• [The problem] Give again, word for word, each line below starting at the one that contains "[394,281,431,295] night: ->" and ending at the one that contains "(722, 140) none".

[Change detection outputs]
────────────────────────────────────────
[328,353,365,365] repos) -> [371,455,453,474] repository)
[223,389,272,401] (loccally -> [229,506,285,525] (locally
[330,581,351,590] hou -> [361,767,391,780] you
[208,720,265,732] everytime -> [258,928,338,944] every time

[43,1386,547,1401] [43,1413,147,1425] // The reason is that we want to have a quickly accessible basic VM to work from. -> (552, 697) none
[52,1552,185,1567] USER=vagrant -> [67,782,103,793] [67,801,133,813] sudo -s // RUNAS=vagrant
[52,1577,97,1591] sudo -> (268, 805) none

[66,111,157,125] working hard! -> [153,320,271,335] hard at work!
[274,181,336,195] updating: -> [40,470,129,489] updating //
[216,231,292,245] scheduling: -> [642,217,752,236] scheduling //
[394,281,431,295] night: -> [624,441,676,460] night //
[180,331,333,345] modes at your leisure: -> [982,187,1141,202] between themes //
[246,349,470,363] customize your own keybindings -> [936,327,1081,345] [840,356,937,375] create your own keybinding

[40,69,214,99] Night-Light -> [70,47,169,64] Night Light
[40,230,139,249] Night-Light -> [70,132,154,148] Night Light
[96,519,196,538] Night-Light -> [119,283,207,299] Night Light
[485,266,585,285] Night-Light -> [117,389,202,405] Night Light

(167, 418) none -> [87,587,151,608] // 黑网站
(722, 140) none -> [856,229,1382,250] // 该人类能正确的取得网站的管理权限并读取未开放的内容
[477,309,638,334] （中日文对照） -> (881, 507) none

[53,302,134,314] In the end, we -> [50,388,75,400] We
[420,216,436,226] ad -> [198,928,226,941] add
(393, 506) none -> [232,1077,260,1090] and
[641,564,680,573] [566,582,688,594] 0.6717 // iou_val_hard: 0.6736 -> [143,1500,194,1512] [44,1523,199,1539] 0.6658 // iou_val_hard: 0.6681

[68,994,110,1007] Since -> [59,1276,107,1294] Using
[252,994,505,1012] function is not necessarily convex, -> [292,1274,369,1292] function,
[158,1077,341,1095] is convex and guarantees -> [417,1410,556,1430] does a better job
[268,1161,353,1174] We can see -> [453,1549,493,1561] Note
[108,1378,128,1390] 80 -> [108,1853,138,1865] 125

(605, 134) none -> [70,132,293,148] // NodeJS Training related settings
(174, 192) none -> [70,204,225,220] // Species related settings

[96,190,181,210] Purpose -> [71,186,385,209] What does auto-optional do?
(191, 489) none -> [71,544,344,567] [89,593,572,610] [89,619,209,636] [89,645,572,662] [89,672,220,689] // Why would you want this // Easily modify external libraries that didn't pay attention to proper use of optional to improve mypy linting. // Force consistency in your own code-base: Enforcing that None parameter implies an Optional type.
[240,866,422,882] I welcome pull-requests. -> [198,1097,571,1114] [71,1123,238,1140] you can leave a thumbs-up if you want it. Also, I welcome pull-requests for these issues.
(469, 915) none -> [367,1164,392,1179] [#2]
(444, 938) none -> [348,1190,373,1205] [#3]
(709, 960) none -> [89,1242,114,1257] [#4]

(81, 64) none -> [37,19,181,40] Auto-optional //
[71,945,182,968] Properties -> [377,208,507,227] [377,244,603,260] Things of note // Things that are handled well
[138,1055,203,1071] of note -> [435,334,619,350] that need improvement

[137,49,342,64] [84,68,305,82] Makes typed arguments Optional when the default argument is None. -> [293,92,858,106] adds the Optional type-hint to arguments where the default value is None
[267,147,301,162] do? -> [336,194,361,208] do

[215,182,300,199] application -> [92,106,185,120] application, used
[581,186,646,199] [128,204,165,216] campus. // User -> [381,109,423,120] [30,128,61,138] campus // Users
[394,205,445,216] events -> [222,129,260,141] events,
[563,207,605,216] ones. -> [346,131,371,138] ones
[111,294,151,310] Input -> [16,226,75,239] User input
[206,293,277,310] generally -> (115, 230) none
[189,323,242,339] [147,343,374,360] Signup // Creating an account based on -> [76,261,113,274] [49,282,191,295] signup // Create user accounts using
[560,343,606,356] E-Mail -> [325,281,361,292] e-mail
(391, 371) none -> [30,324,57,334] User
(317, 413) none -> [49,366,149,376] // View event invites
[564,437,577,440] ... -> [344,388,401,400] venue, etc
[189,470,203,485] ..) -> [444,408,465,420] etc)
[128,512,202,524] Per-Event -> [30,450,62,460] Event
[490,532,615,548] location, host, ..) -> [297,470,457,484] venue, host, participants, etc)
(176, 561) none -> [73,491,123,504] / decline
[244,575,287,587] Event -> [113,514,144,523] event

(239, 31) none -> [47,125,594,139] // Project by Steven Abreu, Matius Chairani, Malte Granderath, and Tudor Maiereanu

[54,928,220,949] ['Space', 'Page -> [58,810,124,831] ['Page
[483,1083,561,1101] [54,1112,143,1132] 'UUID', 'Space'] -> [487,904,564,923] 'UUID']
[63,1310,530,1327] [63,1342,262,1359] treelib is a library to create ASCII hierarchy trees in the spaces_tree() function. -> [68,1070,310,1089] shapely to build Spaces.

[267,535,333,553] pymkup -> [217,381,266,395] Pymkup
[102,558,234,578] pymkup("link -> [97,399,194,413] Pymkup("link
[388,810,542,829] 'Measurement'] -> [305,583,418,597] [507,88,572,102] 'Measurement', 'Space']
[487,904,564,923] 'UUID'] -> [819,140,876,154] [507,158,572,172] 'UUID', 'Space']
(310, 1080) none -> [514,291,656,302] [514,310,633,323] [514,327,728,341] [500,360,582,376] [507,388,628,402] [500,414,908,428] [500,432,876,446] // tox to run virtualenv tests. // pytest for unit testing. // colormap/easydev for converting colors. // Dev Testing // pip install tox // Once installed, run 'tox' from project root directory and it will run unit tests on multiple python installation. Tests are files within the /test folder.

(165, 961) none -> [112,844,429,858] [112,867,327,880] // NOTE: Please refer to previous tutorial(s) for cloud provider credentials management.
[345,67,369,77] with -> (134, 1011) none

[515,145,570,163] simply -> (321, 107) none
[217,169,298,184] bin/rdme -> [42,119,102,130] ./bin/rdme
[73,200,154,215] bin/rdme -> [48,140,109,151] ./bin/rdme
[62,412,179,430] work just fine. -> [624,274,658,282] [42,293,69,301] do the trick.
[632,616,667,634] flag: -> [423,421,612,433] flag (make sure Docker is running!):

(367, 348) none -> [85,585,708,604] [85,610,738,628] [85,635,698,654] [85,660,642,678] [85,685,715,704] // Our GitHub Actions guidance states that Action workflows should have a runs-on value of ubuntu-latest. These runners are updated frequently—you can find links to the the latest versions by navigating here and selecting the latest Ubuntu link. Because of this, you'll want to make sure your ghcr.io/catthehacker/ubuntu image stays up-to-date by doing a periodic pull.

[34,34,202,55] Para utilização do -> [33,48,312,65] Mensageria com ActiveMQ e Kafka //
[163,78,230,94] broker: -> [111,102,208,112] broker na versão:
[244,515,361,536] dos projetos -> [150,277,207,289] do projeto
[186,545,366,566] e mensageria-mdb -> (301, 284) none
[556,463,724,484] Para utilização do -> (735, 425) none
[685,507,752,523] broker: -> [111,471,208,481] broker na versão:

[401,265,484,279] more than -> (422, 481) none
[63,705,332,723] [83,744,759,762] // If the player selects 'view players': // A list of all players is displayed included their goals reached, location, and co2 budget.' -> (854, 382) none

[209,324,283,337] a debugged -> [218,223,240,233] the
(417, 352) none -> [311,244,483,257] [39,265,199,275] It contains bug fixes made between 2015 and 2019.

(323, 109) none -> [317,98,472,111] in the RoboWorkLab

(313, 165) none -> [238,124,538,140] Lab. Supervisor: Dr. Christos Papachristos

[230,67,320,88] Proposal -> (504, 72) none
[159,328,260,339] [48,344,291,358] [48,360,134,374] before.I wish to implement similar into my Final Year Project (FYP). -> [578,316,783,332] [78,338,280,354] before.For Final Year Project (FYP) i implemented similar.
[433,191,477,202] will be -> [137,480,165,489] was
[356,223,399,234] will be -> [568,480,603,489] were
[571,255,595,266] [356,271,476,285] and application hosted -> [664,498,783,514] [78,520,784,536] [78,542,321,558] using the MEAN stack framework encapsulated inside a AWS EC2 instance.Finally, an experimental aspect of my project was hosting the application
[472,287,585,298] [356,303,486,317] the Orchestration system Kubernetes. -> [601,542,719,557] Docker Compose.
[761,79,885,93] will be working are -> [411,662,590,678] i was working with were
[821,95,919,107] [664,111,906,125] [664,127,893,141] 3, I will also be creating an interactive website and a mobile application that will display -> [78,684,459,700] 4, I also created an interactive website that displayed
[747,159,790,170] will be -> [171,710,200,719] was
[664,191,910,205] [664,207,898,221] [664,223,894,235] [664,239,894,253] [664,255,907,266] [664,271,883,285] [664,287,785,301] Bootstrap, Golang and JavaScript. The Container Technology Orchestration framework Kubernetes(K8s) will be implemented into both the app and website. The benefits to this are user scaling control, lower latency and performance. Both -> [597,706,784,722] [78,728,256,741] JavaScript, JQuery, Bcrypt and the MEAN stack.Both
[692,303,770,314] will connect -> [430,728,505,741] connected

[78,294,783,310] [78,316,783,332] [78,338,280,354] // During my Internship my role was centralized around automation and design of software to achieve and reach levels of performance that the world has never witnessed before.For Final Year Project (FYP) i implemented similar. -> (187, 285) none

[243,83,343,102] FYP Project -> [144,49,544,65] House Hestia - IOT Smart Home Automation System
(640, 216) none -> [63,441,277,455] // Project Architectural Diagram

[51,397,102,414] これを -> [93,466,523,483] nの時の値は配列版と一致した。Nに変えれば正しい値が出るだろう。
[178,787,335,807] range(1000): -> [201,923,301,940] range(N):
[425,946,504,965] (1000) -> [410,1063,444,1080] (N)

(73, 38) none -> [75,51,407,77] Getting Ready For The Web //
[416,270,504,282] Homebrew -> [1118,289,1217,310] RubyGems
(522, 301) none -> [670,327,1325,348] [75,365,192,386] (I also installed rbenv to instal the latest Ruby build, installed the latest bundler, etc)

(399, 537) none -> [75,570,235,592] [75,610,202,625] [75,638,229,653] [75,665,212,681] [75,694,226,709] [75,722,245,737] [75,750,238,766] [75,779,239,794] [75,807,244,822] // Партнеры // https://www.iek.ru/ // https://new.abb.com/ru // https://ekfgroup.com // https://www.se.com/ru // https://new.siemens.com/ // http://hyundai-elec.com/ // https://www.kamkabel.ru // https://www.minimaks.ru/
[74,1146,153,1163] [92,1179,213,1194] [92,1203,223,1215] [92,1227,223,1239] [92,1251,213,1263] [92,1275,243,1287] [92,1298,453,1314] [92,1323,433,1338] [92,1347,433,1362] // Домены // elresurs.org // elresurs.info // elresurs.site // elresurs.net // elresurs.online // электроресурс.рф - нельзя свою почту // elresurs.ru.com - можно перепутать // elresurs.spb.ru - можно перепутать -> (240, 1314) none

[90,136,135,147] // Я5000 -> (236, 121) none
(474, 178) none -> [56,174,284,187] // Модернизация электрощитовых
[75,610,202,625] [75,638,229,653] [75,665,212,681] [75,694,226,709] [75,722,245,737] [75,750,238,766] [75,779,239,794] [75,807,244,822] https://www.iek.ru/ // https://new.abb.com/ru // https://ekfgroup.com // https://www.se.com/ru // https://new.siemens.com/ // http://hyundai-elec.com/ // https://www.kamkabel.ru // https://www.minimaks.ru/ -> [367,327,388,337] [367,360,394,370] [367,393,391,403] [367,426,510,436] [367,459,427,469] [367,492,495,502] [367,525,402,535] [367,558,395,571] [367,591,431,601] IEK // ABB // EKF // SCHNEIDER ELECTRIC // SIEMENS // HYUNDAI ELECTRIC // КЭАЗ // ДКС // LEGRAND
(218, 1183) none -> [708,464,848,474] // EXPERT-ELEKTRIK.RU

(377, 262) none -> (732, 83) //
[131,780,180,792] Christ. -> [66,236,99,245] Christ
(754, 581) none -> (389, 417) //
────────────────────────────────────────
• [Solution for this task]
[394,281,431,295] night: -> [624,441,676,460] night //
[180,331,333,345] modes at your leisure: -> [982,187,1141,202] between themes //
[246,349,470,363] customize your own keybindings -> [936,327,1081,345] [840,356,937,375] create your own keybinding

[40,69,214,99] Night-Light -> [70,47,169,64] Night Light
[40,230,139,249] Night-Light -> [70,132,154,148] Night Light
[96,519,196,538] Night-Light -> [119,283,207,299] Night Light
[485,266,585,285] Night-Light -> [117,389,202,405] Night Light

(167, 418) none -> [87,587,151,608] // 黑网站
(722, 140) none -> [856,229,1382,250] // 该人类能正确的取得网站的管理权限并读取未开放的内容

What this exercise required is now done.